The focus of Marco Blaauw's work is the further development of the trumpet, its technique, and its repertoire, often collaborating on works with both established and younger composers. Many works have been written for Blaauw or have been inspired by his playing, including ones made by Peter Eötvös, Rebecca Saunders, Richard Ayres, Isabel Mundry, Hanna Kulenty, Georg Friedrich Haas, John Zorn, and Wolfgang Rihm.

=== Double bell trumpet ===
Marco Blaauw plays a double bell trumpet. The first model was made by Dieter Gaertner in Düren, Germany, with whom Blaauw had previously worked on various C trumpets. This instrument inspired composer Péter Eötvös to write the first piece for the instrument – "Snatches of a Conversation" – which Blaauw premiered and recorded. In the relatively short life of the double bell trumpet, Marco Blaauw has generated a huge amount of new repertoire for the instrument and helped spearhead development of other double bell brass instruments (now used by Ensemble Musikfabrik).

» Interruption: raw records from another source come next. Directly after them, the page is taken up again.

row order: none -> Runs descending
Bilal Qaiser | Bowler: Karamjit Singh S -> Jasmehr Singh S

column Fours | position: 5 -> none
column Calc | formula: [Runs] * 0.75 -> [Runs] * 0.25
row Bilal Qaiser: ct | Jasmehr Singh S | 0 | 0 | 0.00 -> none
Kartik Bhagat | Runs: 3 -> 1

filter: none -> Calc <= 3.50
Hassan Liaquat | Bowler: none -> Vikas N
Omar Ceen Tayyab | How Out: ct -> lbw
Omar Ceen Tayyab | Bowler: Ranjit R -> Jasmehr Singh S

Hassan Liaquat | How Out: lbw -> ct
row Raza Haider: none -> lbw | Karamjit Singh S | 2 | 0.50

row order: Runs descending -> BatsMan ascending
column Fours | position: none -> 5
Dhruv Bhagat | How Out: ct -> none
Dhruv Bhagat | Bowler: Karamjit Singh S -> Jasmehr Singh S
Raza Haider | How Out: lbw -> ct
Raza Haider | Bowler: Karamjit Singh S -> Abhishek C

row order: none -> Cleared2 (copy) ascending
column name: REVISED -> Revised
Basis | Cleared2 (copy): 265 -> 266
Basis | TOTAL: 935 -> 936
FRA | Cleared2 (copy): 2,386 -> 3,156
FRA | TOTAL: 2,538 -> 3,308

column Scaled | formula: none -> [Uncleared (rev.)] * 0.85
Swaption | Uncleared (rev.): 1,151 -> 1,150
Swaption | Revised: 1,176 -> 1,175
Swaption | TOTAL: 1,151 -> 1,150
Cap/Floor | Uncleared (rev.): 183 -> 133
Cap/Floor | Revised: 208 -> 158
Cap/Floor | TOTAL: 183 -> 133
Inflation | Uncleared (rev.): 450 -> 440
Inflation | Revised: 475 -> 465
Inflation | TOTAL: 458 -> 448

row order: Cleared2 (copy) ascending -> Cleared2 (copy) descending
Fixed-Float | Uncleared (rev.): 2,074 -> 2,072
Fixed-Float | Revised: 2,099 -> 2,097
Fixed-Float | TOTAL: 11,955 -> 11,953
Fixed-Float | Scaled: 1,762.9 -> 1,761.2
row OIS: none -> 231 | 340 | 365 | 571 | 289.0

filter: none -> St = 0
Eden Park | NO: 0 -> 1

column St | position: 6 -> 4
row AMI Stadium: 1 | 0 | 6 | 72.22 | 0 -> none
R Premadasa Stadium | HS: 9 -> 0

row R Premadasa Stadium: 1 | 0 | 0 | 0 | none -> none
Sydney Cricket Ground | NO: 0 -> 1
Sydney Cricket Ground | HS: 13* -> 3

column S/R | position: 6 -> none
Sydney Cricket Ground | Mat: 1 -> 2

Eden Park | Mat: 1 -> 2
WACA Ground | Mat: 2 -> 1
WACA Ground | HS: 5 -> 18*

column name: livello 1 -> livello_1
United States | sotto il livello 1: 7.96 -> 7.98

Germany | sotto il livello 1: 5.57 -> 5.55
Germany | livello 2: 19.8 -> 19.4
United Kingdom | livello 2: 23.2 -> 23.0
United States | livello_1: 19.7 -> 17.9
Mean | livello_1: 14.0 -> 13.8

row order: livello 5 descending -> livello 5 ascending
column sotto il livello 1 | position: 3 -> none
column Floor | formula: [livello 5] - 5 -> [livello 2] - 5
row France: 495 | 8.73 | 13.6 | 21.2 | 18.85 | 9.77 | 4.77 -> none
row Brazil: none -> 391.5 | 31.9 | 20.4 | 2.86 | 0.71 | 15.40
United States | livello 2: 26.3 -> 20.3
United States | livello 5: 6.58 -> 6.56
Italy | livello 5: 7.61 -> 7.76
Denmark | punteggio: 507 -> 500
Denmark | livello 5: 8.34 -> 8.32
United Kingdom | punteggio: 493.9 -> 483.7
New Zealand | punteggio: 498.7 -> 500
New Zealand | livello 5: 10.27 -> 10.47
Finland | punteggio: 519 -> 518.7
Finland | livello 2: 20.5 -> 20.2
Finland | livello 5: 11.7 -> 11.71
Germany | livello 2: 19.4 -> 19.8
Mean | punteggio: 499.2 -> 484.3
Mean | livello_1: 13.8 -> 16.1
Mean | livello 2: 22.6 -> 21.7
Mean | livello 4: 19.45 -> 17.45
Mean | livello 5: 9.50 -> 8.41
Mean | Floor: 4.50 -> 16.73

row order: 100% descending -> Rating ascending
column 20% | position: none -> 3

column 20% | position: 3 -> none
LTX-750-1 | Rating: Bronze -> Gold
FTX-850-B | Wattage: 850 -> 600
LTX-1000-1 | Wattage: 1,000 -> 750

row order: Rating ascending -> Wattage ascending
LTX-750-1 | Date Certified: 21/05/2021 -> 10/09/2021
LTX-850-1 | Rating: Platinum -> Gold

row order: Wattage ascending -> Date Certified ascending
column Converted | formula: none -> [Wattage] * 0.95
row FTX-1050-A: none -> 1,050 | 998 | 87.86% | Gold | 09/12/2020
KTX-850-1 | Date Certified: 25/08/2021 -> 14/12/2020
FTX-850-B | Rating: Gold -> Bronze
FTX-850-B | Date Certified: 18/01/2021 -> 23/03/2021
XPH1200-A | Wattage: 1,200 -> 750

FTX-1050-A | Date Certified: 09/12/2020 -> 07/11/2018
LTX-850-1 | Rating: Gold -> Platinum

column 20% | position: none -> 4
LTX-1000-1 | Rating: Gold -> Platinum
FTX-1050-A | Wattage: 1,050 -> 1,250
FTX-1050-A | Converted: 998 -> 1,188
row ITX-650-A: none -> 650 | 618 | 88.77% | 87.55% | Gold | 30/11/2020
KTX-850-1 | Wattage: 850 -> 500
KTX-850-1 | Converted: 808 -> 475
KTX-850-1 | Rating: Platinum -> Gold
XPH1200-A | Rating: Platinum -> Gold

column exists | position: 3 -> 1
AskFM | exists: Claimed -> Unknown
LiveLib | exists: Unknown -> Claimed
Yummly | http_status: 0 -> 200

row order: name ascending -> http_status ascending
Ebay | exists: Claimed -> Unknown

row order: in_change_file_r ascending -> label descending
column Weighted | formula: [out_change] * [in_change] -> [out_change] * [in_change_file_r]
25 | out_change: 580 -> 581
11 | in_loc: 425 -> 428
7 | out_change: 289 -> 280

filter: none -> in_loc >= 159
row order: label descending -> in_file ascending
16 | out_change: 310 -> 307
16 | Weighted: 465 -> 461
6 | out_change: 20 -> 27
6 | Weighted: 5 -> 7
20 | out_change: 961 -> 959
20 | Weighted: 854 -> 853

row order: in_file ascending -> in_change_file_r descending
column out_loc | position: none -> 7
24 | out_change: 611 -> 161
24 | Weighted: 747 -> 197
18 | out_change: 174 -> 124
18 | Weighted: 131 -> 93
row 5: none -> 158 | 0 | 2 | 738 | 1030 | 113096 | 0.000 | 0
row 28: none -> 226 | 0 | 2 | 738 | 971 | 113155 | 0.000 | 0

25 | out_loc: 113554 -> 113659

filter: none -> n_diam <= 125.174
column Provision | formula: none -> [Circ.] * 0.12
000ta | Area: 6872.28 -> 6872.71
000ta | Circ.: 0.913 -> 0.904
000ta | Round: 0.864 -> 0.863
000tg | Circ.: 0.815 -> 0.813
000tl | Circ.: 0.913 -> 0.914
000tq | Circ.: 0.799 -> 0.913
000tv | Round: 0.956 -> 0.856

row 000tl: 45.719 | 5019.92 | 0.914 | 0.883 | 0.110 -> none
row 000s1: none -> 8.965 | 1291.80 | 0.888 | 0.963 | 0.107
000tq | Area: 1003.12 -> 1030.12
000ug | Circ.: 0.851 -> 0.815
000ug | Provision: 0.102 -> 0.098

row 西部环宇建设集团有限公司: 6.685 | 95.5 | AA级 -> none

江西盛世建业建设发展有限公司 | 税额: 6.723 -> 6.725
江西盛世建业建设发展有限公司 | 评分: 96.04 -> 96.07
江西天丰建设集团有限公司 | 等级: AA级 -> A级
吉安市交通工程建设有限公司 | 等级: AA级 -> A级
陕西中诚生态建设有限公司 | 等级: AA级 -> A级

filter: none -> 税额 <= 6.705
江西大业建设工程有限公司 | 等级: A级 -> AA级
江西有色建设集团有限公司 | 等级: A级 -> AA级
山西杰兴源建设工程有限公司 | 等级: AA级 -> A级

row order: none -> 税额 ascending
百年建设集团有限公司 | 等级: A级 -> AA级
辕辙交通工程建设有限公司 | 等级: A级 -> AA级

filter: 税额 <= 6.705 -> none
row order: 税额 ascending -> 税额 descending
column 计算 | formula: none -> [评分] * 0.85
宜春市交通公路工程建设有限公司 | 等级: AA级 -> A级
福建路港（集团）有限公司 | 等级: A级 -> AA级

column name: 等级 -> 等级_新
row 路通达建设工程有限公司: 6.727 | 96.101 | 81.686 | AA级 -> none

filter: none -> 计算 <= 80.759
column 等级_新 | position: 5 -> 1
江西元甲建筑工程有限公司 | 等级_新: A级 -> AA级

Since the first iteration of the double bell trumpet built by Gaertner, Blaauw has developed a close working relation with Hub van Laar of Van Laar Trumpets and Flugelhorns in Margraten, the Netherlands. Along with B-flat, C, and piccolo trumpets, Van Laar has also made the quarter-tone flugelhorn (notable for its use in Karlheinz Stockhausen's PIETÀ from DIENSTAG aus LICHT) and the double bell trumpet that Blaauw now plays.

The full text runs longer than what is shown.